Further analysis is required to understand the relationships between MCS and PCS over time, by examining other factors in depth, such as the reason for presenting to the ED, severity and type of falls, reasons for hospitalization, type, frequency and appropriateness of community supports (if used), and the home environment and family support.


This study was limited in a number of ways. The sample which provided over time data was small (148). This limited our capacity to explore subsets in any detail. Moreover, we did not capture quality of life at recruitment, which was a significant flaw in our design. Our rationale for not doing so was that consenting participants were unwell and/or distressed in the ED (at time of recruitment). Asking the battery of SF12 questions that reflected on the previous month may be burdensome, and may produce potentially inaccurate information. We believed that the other measures of FD recorded at baseline were less likely to incur inaccuracies because of shorter timeframes (IADLs recalled over the past 1–2 days) or memorable events recalled over longer time periods (falls or hospitalizations in the last 12 months). Baseline information on quality of life however, would have provided us with a better understanding of participants’ downstream changes. We also did not collect detailed information on predictors of FD at baseline or downstream that may have explained our findings better (for instance the type of gait aid used, nature and severity of falls, reasons for subsequent hospitalizations, or types of community supports). Thus, this dataset has identified many unanswered or new questions for future research.


If screening for FD in hospital settings focused on downstream physical capacity and physical quality of life, the HARP is an appropriate, moderately valid instrument. Decisions regarding the likelihood within the next 3 months of an older person requiring care and/or community support and using a gait aid could be reliably predicted from a HARP assessment undertaken in the ED. However FD is a complex measure and to focus only on physical aspects would seem to be inadequate for understanding older people’s needs.6 This study showed that there were a significant number of people who had low mental component quality of life scores 1 month post recruitment from the ED, and a further significant number who declined between 1 and 3 months. While HARP might be appropriate for assisting in identifying those who may decline physically, it is not appropriate to identify those who may decline mentally.
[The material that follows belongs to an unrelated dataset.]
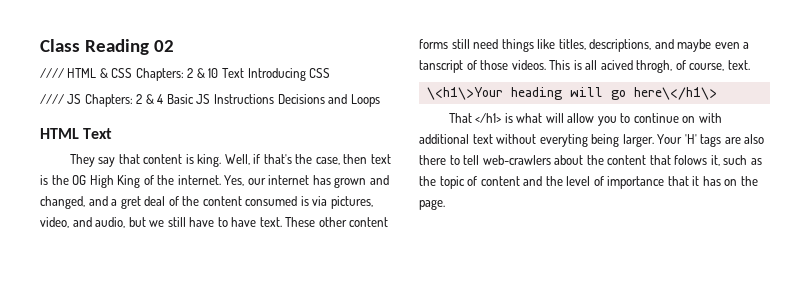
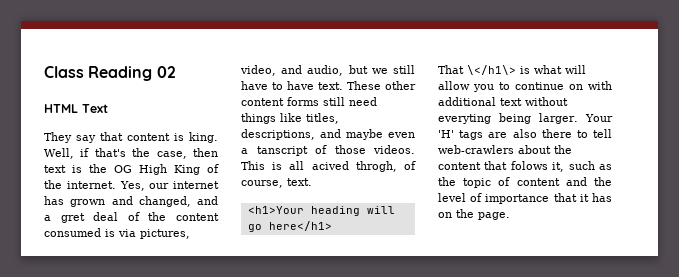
[40,68,331,81] [40,94,380,107] // //// HTML & CSS Chapters: 2 & 10 Text Introducing CSS // //// JS Chapters: 2 & 4 Basic JS Instructions Decisions and Loops -> (176, 72) none
[426,87,503,100] \<h1\>Your -> [247,206,304,214] <h1>Your
[633,87,717,100] here\</h1\> -> [268,221,332,231] here</h1>
[475,113,502,123] </h1> -> [467,65,516,75] \</h1\>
Given the association between physical and mental quality of life, and the potential role of gait aids, there is a clear opportunity to consider screening for mental and physical quality of life at the time of hospital assessment, and following older people over time after an ED presentation, to see whether they may have suffered mental decline (and why) and thus put themselves on the trajectory of physical decline.


We acknowledge the contribution of members of the ARC Linkage team (Dr Saravana Kumar, Associate Professor Susan Hillier, John Forward, John Moss and Louise Gordge), and the CNAHS Partner contribution to the grant.


The authors report no conflicts of interest in this work.